Maigret decides – this is the novel’s central conceit – that he will try to solve the case by following developments as reported in the newspapers and, towards the end of the book, by listening to radio broadcasts. He will be an amateur detective with no more information than anyone else. Fortunately, because of the stature of the people involved, the press is all over the case. Wonderfully well-sourced reporters, some of whom Maigret knows, reveal new details daily. They clearly have friends in the Police Judiciare. What’s more, they apparently can interview witnesses and suspects with almost as much freedom as the police themselves. In effect, they do Maigret’s legwork for him.
His determination to keep away from the office weakens. He and Madame Maigret depart from the country within a day of having arrived. They return to Paris. But he doesn’t weaken entirely. He knows full well the doubts entertained by those close to him. It becomes something of a game for him to play at being an ordinary citizen, reading the papers, watching from outside. And, of course, he sees things the reporters don’t pick up. He suspects that Janvier may have missed them too. So, on two or three occasions, he interferes just a bit. He suggests lines of inquiry to the reporters, anonymously, which they obligingly take up.
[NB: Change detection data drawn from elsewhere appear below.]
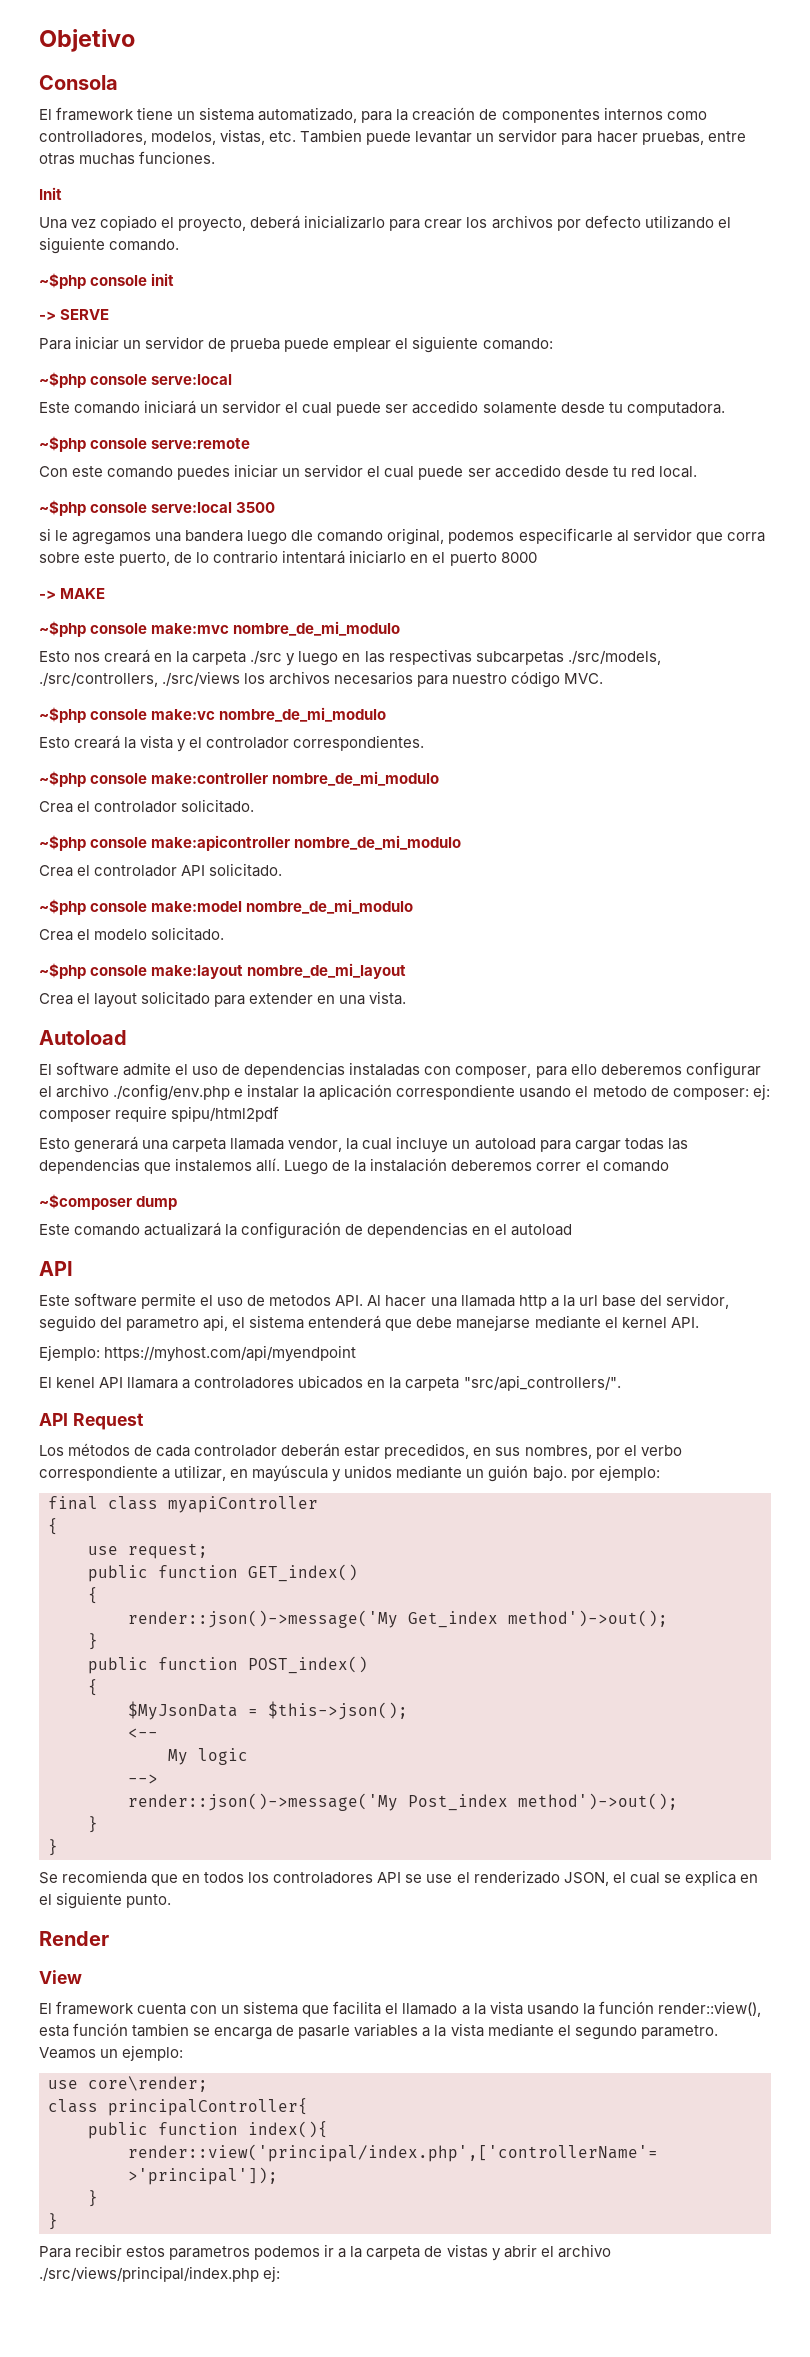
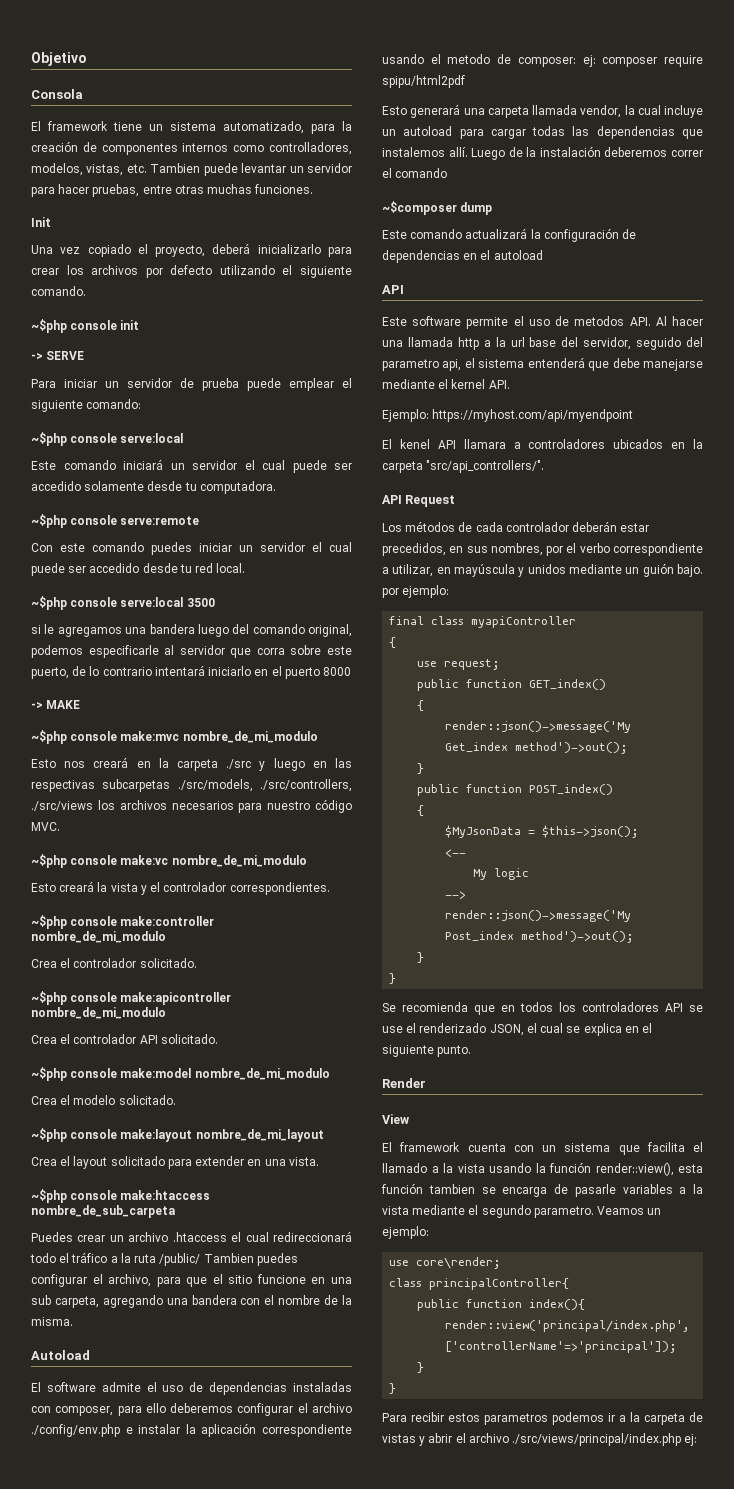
- si le agregamos una bandera luego dle comando original, podemos especificarle al servidor que corra sobre este puerto, de lo contrario intentará iniciarlo en el puerto 8000
+ si le agregamos una bandera luego del comando original, podemos especificarle al servidor que corra sobre este puerto, de lo contrario intentará iniciarlo en el puerto 8000
+ ~$php console make:htaccess nombre_de_sub_carpeta
+ Puedes crear un archivo .htaccess el cual redireccionará todo el tráfico a la ruta /public/ Tambien puedes configurar el archivo, para que el sitio funcione en una sub carpeta, agregando una bandera con el nombre de la misma.

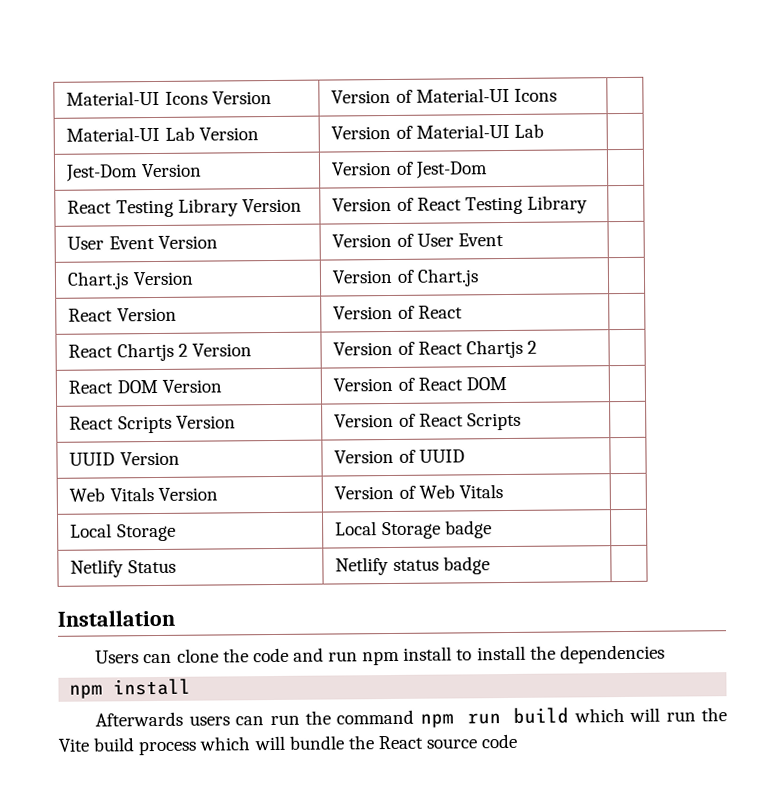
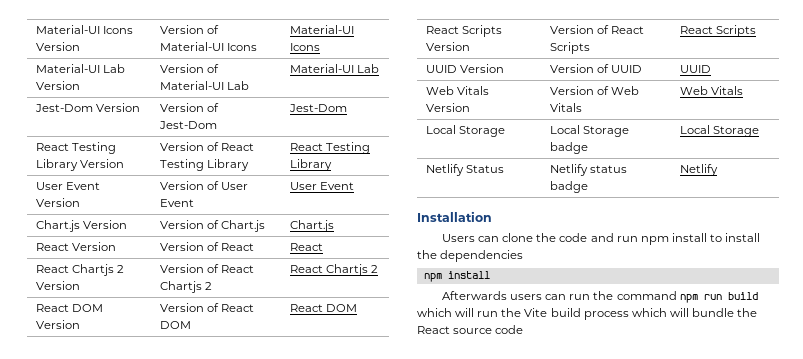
- Material-UI Icons Version | Version of Material-UI Icons |
+ Material-UI Icons Version | Version of Material-UI Icons | Material-UI Icons
- Material-UI Lab Version | Version of Material-UI Lab |
+ Material-UI Lab Version | Version of Material-UI Lab | Material-UI Lab
- Jest-Dom Version | Version of Jest-Dom |
+ Jest-Dom Version | Version of Jest-Dom | Jest-Dom
- React Testing Library Version | Version of React Testing Library |
+ React Testing Library Version | Version of React Testing Library | React Testing Library
- User Event Version | Version of User Event |
+ User Event Version | Version of User Event | User Event
- Chart.js Version | Version of Chart.js |
+ Chart.js Version | Version of Chart.js | Chart.js
- React Version | Version of React |
+ React Version | Version of React | React
- React Chartjs 2 Version | Version of React Chartjs 2 |
+ React Chartjs 2 Version | Version of React Chartjs 2 | React Chartjs 2
- React DOM Version | Version of React DOM |
+ React DOM Version | Version of React DOM | React DOM
- React Scripts Version | Version of React Scripts |
+ React Scripts Version | Version of React Scripts | React Scripts
- UUID Version | Version of UUID |
+ UUID Version | Version of UUID | UUID
- Web Vitals Version | Version of Web Vitals |
+ Web Vitals Version | Version of Web Vitals | Web Vitals
- Local Storage | Local Storage badge |
+ Local Storage | Local Storage badge | Local Storage
- Netlify Status | Netlify status badge |
+ Netlify Status | Netlify status badge | Netlify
Their dispatches in response to his calls are printed the next day. In the end, he sends Janvier a note, unsigned and untraceable, that helps to break the case. He keeps his promise to his doctor and his wife. He stays away from the office although, in the final pages, he comes pretty close.
Campbell didn’t answer Stewart’s question about the police and the press, perhaps because it’s not easily answered. There was a time when beat reporters on local newspapers would hang out at the station, gossiping with the desk sergeant, picking up tips. No doubt, sometimes the information flowed both ways. But there has to have been, even in those halcyon days, some tension between officials and the fourth estate. No one likes to be watched too closely as they go about their work. And there may be legal reasons to be discreet.
If there was a degree of trust between the parties in the past, it seems unlikely that it exists to the same extent now. In the first place, newspapers are in so much trouble that few are in a position to assign reporters exclusively to the crime beat. They depend instead on press releases issued by the police themselves. Secondly, the rise of social media, the emergence of citizen journalists, and the disappearance of geographical boundaries, mean the personal relationships that might once have placed a limit on what the reporter revealed are mostly gone. No cop is likely to make a habit of sharing inside information with reporters. Information once released, is apt to spread. Anyone with a computer can delve into crimes in other jurisdictions. Anyone can play detective in a way that Maigret, in amateur guise, could not. Cold crime investigation has become a staple podcast product. The news environment has changed.
I think Stewart wanted to know if police and reporters worked more or less collaboratively, that they understood they had a shared interest in assuring the public that the police were keeping them safe. Both police and reporters were in the business of letting the public know that the institutions they relied on were functioning as they should. Hardly anyone believes that now.
Still photographs are from the film Maigret Tend un Piege (Maigret Sets a Trap) starring Jean Gabin, 1957.